2) The second update is the custom-designed securement straps on our Safe Strip. Before, the method we used to secure the line was made of off-the-shelf parts that just happened to work. Now, we have a custom-designed strap system that snugs down to any diameter of line and any type of tubing.
3) Third, the new Vest is less bra-shaped, for lack of a better term. Essentially, we made it sportier, more unisex, and more discreet, so if a strap shows, it doesn’t necessarily look like a bra strap. Think of a teenage boy — if your shirt moves, do you want to look like you’re wearing a bra? Probably not. It just helps with discretion as all the kids get older.
4) Fourth, the new design is seamless, which means more comfort and breathability. We went from a method of construction that had really thick seams and a lot of fabric at the edges to something that allows air to pass through while still providing better coverage . No more chafing under the arms!
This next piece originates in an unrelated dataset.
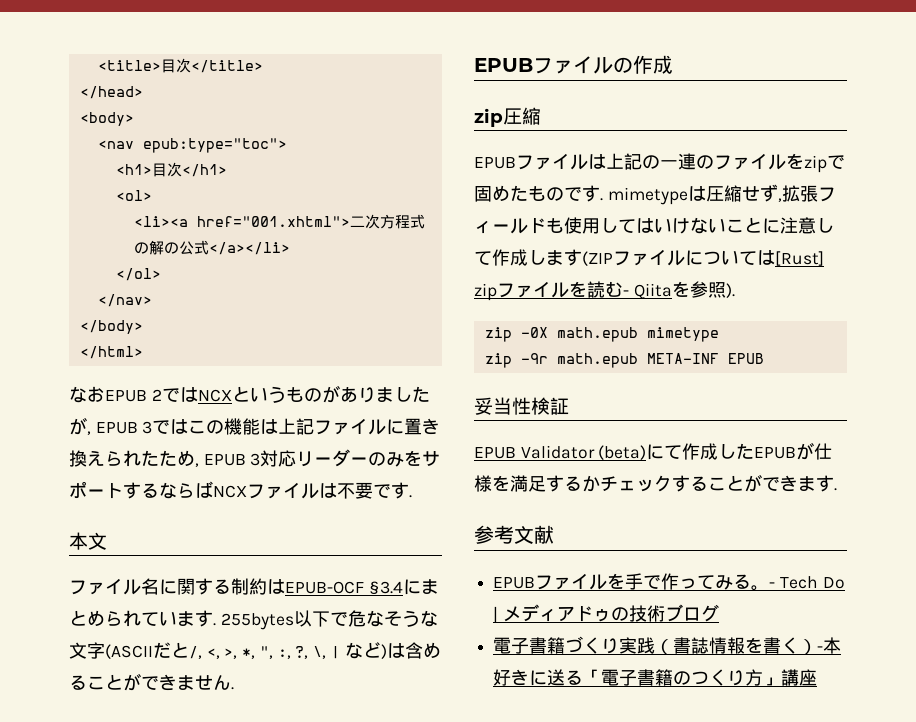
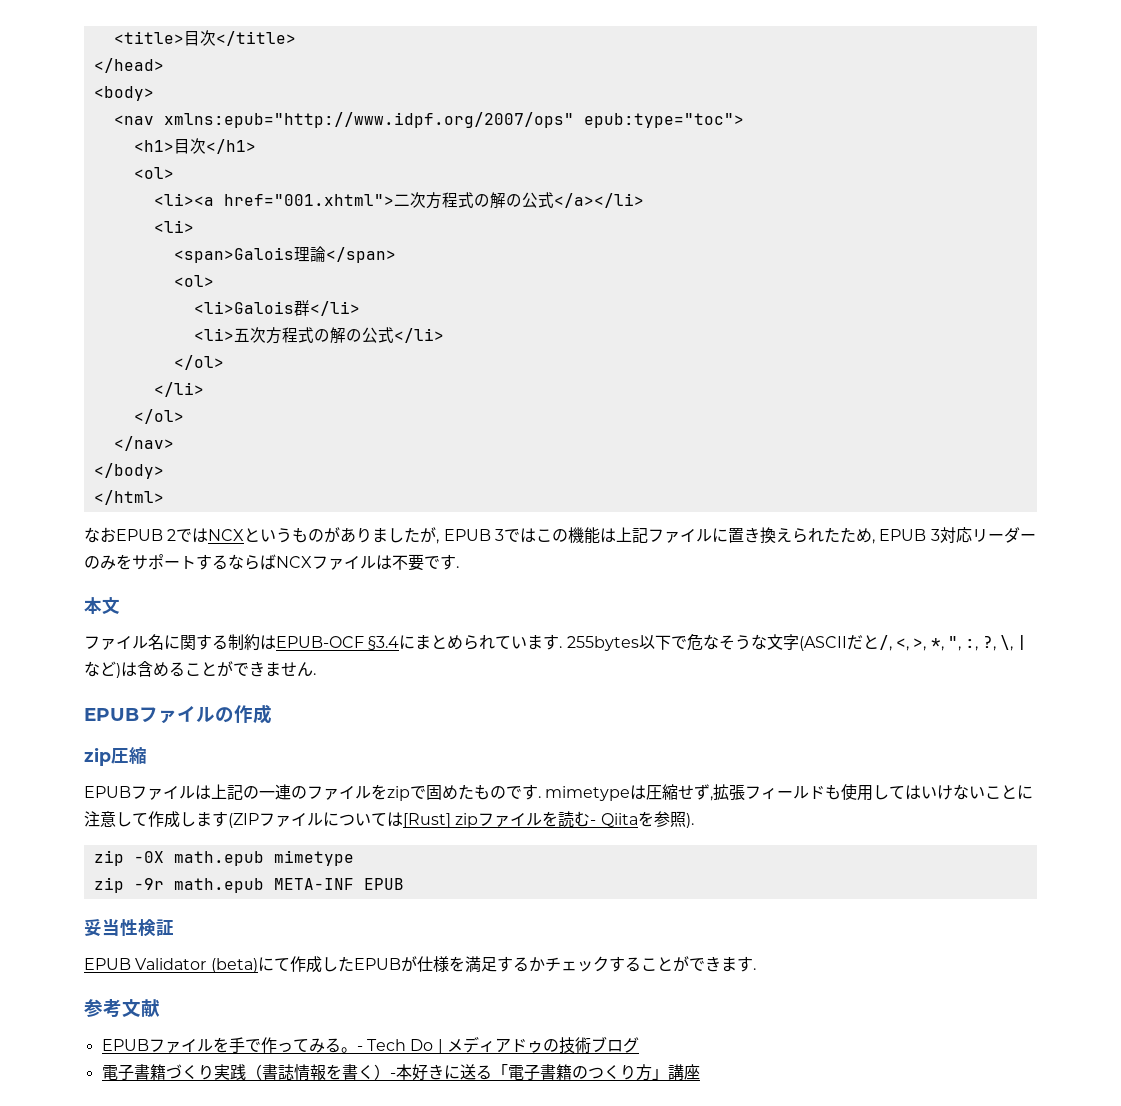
(134, 144) none -> [163,112,574,128] xmlns:epub="http://www.idpf.org/2007/ops"
(290, 248) none -> [153,220,194,233] [173,246,396,263] [173,275,214,287] [193,300,360,316] [193,327,444,344] [173,355,224,370] [153,382,204,397] // <li> // <span>Galois理論</span> // <ol> // <li>Galois群</li> // <li>五次方程式の解の公式</li> // </ol> // </li>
5) Fifth, we made the front flap of the new design dome-shaped so it doesn’t press the lines against the front of the child the way our old design did. Now, those connections and lines are not being compressed against the skin, potentially leading to pressure sores.
6) We’ve added multiple points for adjustments. Before, you really only had the back adjustments, now, you have a torso adjustment on either side, strap adjustments, and center adjustment. This gives you a custom solution for whatever kind of line and exit site you have.
7) Our custom-designed Safe Strip is completely removable now; if necessary, you can replace it without replacing the entire vest. We also created a Single Safe Strip that allows users to take the line and pull it around the back, securing it. Now, during an infusion, it’s tucked away from hands.
8) Lastly, for consumers who have been taught to dress their lines with the skinny part underneath the dressing, our old Vest didn’t work well for you. In some cases, it didn’t work at all. The new design works no matter how you’ve been taught to dress your lines. That’s a big win. You shouldn’t have to change what your team recommends to use our product, and now we’ve made sure that you don’t have to.
Q: How did you determine what changes to make?
A: It was a mix of personal experience, customer feedback, and clinician feedback. We had a lot of nurses in particular who weighed in on the design and how to improve it for kids whether they’re out-patient or in-patient.
We’ve worked on the design for years… literally! And that’s not to say we’re done either. We will always listen to feedback from the people who use it everyday.
Q: Did you feel any hesitation about making changes?
A: Of course. I’ve tweaked the design before based on customer feedback, but this is the first real major change. When I got the first prototype of the updated design to try on Gus, I had a moment of hesitation where I was like, “Wait, I don’t get to use the old version anymore.” I was comfortable with the old style, and I know customers were too. It makes sense — there’s comfort in the familiar. I adjusted though, and the truth is that the new Vest is significantly better.
As a parent with a kid who needs this kind of device, when you find a product you love, you don’t want to change. Even if that change is for the better, it’s hard. So, yes, I’ve had a lot of fear around the updates, but having tried it, it’s the overwhelmingly better option.
Q: Is there anything else you want your customers to know?
A: We still want to hear from you! Anything you have to tell us about the updated Vest, we want to hear because this isn’t a process of “one and done.” It’s ongoing and only getting better.